During the 1930s, labor union membership in the United States increased rapidly, aided by the Wagner Act of 1935, which had protected the right of workers to organize and strike. Conservatives cited a coal miners' assault while World War Ii and a wave of strikes across many industries after the war as evidence that labor unions had become too grand and unrestrained.

In 1946 Republicans won control of both the House and Senate for the first time since 1930. Senator Robert A. Taft, Sr. (Republican-Ohio), chair of the Senate Labor and group Welfare Committee, and Representative Fred Hartley, Jr. (Republican-New Jersey), chair of the House instruction and Labor Committee, sponsored the Labor-Management Relations Act of 1947 to regulate union activities. Their legislation became known as the Taft-Hartley Act. (Hartman)

Passed over President Harry Trum's veto, the Taft-Hartley Act allowed states to enact "right to work" laws to outlaw accomplished shops, fellowships where only union members could be employed. Taft-Hartley also prohibited jurisdictional strikes, in which dissimilar unions struck a enterprise to rule which one would narrate its workers, and barred communists from serving as union officers. Taft-Hartley gave Presidents the right to seek a federal court injunction to call off strikes for an 80-day "cooling off" period. This would allow work to continue while administration and labor negotiated a contract. Although extremely controversial, and strongly opposed by labor unions, the Republican-sponsored Taft-Hartley Act has remained largely unchanged by later Democratic majorities in Congress. (Byars & Rue, 2004, p. 381).

Taft-Hartley Act

Federal law (in full, Labor administration Relations Act) enacted in 1947, which restored to administration in unionized industries some of the bargaining power it had lost in pro-union legislation prior to World War Ii. Taft-Hartley prohibited a union from:

o refusing to trade in good faith

o coercing employees to join a union

o imposing immoderate or discriminatory dues and initiation fees

o forcing employers to hire union workers to achieve unneeded or non-existent tasks (a practice known as featherbedding)

o striking to affect a bargaining unit's choice between two contesting unions (called a jurisdictional strike)

o involving in secondary boycotts against businesses selling or handling nonunion goods

o involving in sympathy strikes in hold of other unions
Taft-Hartley also

o imposed disclosure requirements to regulate union enterprise dealings and uncover fraud and racketeering

o prohibited unions from directly manufacture contributions to candidates running for federal offices

o authorized the President of the United States to postpone strikes in industries deemed indispensable to national economic health or national safety by declaring an 80-day "cooling-off period"

o permitted states to enact right-to-work laws, which outlaw compulsory unionization.

The National Labor Relations Board is an independent federal agency created by Congress in 1935 to administer the National Labor Relations Act, the original law governing relations between unions and employers in the secret sector.
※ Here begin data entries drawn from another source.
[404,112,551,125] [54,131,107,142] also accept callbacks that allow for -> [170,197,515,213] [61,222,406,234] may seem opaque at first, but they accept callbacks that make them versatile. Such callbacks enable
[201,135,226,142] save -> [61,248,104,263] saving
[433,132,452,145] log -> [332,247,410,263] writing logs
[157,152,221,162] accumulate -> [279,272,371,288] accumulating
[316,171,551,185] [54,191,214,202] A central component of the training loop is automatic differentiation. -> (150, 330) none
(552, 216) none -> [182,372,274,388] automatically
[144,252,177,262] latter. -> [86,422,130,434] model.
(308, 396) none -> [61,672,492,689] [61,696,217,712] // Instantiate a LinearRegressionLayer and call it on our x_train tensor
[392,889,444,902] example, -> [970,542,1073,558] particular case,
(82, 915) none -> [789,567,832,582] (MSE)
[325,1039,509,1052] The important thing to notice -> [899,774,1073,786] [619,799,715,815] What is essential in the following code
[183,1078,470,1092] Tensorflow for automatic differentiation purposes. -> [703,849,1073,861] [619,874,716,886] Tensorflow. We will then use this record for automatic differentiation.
The statute guarantees the right of employees to organize and to trade collectively with their employers, and to engage in other protected concerted action with or without a union, or to refrain from all such activity. (Byars & Rue, 2004 p. 365).

National Labor Relations Board (Nlrb), independent agency of the U.S. Government created under the National Labor Relations Act of 1935 (Wagner Act), and amended by the acts of 1947 (Taft-Hartley Labor Act) and 1959 (Landrum-Griffin Act), which affirmed labor's right to organize and trade collectively straight through representatives of their own choice or to refrain from such activities. The board consist of five members (appointed by the U.S. President with the approval of the Senate for five-year terms) is assisted by 33 regional directors.
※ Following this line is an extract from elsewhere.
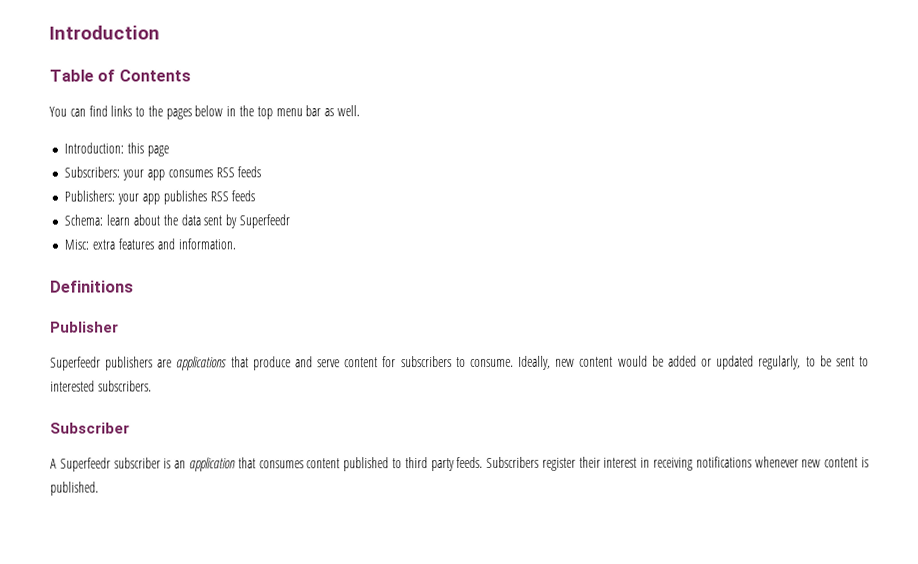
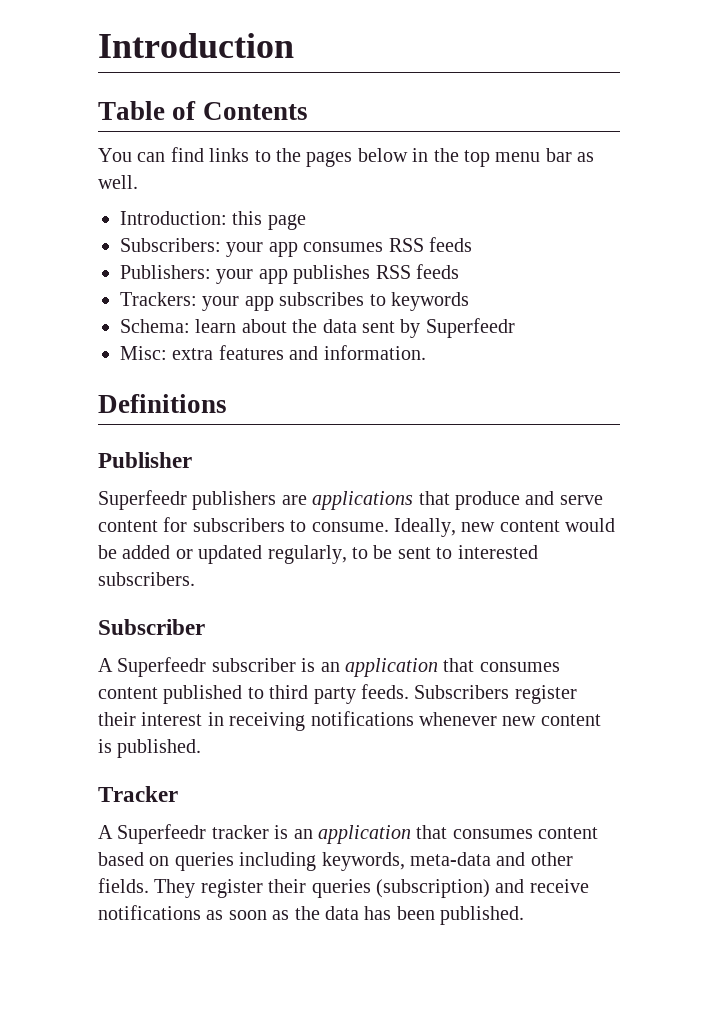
(256, 196) none -> [120,292,469,311] // Trackers: your app subscribes to keywords
(99, 488) none -> [98,786,178,802] [98,824,599,844] [98,852,573,871] [98,878,589,898] [98,905,525,925] // Tracker // A Superfeedr tracker is an application that consumes content based on queries including keywords, meta-data and other fields. They register their queries (subscription) and receive notifications as soon as the data has been published.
This board determines permissible bargaining units, conducts elections for union representation, and investigates charges of unfair labor practices by employers. Unfair practices comprise interference, coercion, or restraint in labor's self-organizational rights; interference with the formation of labor unions; encouraging or discouraging membership in a union; and refusal to trade collectively with a duly chosen laborer representative. The Nlrb does not have the power to consider cases involving real estate brokers, agricultural employees, domestic workers, house workers, government employees, and church-run schools. (www.hlrb.com)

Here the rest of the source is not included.